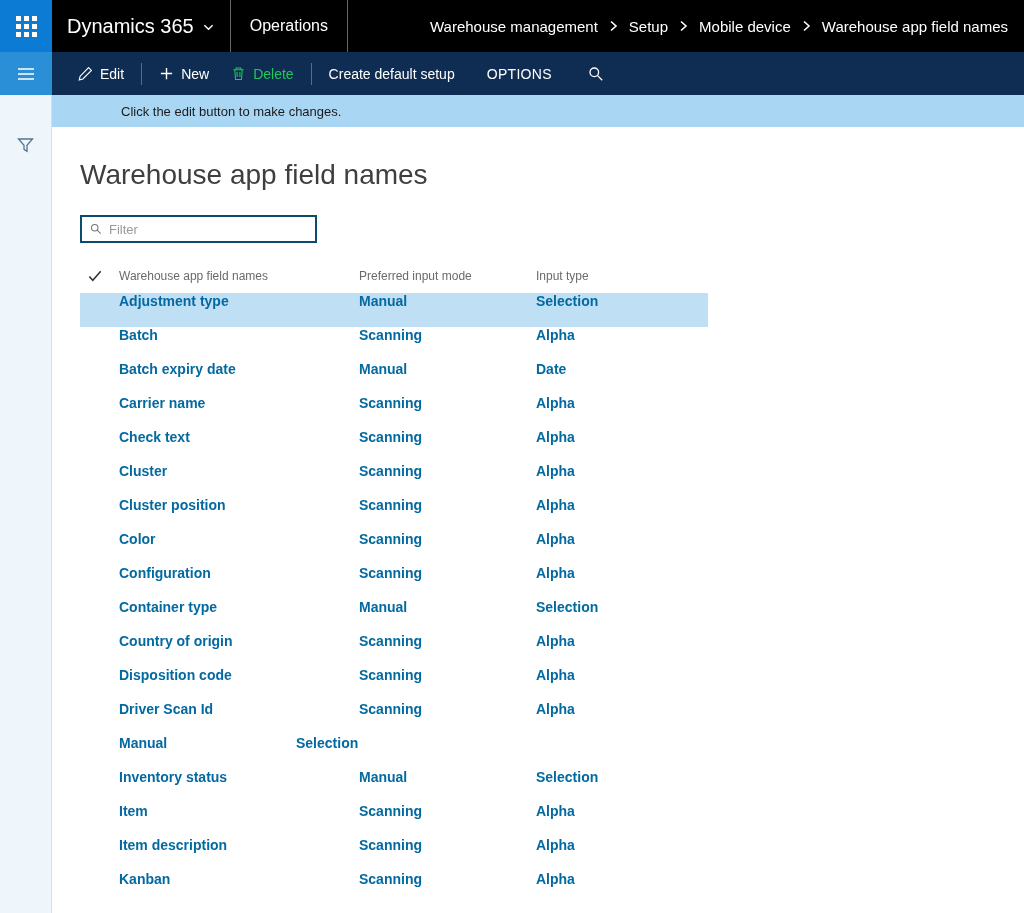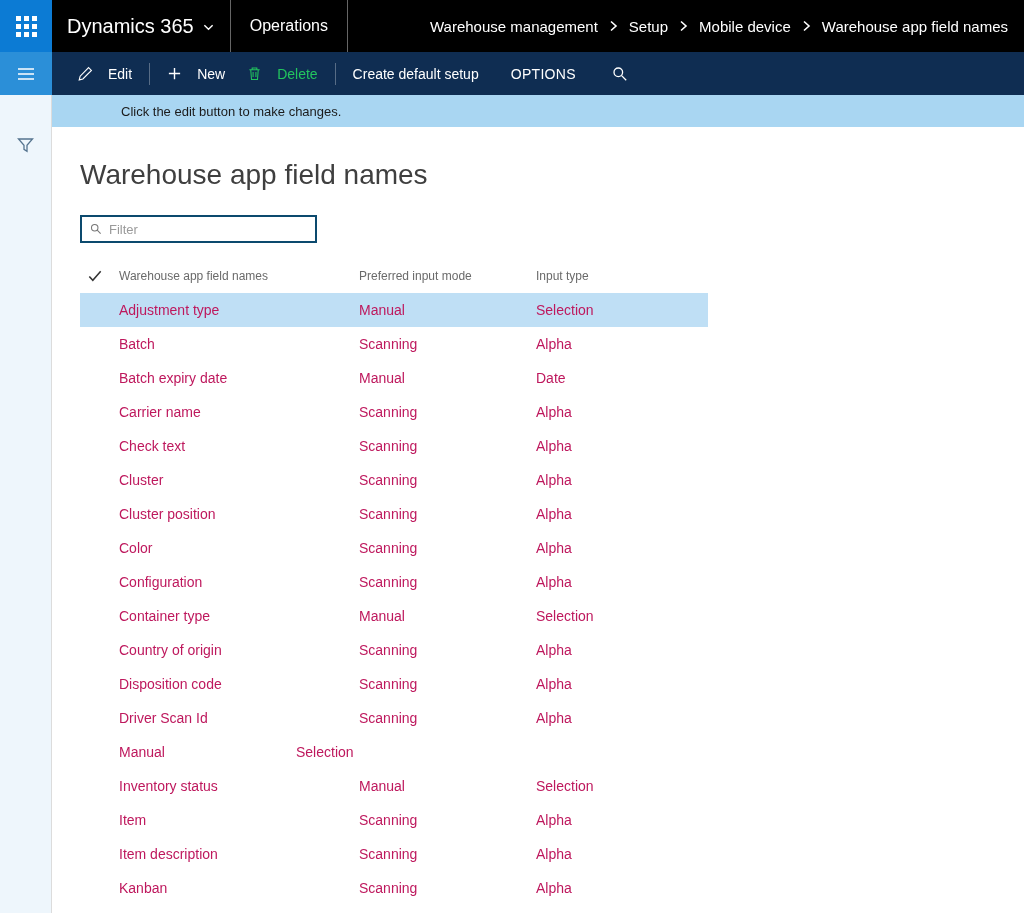--- a/index.html
+++ b/index.html
@@ -44,21 +44,21 @@
     height: 43px; background: var(--navbar, #0f2d52); display: flex; align-items: stretch;
     color: #fff; flex: 0 0 43px;
   }
   .hamburger-btn {
     width: 52px; background: var(--hamburger-blue, #2b8fd8);
     display: flex; align-items: center; justify-content: center; cursor: pointer; flex: 0 0 52px;
   }
   .actions { display: flex; align-items: center; padding-left: 15px; }
   .act-btn {
     background: none; border: none; color: #fff; font-family: inherit; font-size: 14px;
-    display: flex; align-items: center; gap: 15px; padding: 0 11px; height: 100%; cursor: pointer;
+    display: flex; align-items: center; gap: 7px; padding: 0 11px; height: 100%; cursor: pointer;
     white-space: nowrap;
   }
   .act-btn svg { width: 15px; height: 15px; }
   .act-btn.disabled { color: #22c55e; cursor: default; }
   .act-sep { width: 1px; height: 22px; background: rgba(255,255,255,.3); margin: 0 6px; }
   .act-btn.options { letter-spacing: .3px; margin-left: 10px; }
   .act-btn.search-btn { margin-left: 14px; }
   .act-btn.search-btn svg { width: 16px; height: 16px; }
 
   
@@ -103,21 +103,21 @@
     font-size: 12px; color: #6a6a6a;
   }
   .col-check { width: 39px; flex: 0 0 39px; padding-left: 8px; }
   .col-name  { width: 240px; flex: 0 0 240px; }
   .col-mode  { width: 177px; flex: 0 0 177px; }
   .col-type  { width: 172px; flex: 0 0 172px; }
   .grid-header .hdr { cursor: pointer; background: none; border: none; font: inherit; color: inherit; text-align: left; padding: 0; }
   .grid-header .col-check svg { width: 14px; height: 12px; color: #333; display: block; }
 
   .grid-row {
-    display: flex; align-items: center; height: 34px; font-size: 14px; color: #be185d; cursor: pointer;
+    display: flex; align-items: flex-start; height: 34px; font-size: 14px; color: #0369a1; cursor: pointer; font-weight: bold;
   }
   .grid-row.selected { background: var(--selected-row-bg, #bfdff5); }
   .grid-row .cell { overflow: hidden; white-space: nowrap; }
 </style>
 </head>
 <body>
 
 <div class="screen">
 
   <header class="topbar">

■ ■ ■ ■ ■ ■ ■

**Description of the task**
Scan the records above and report every line with the string "nowrap".

**Exercise solution**
     white-space: nowrap;
   .grid-row .cell { overflow: hidden; white-space: nowrap; }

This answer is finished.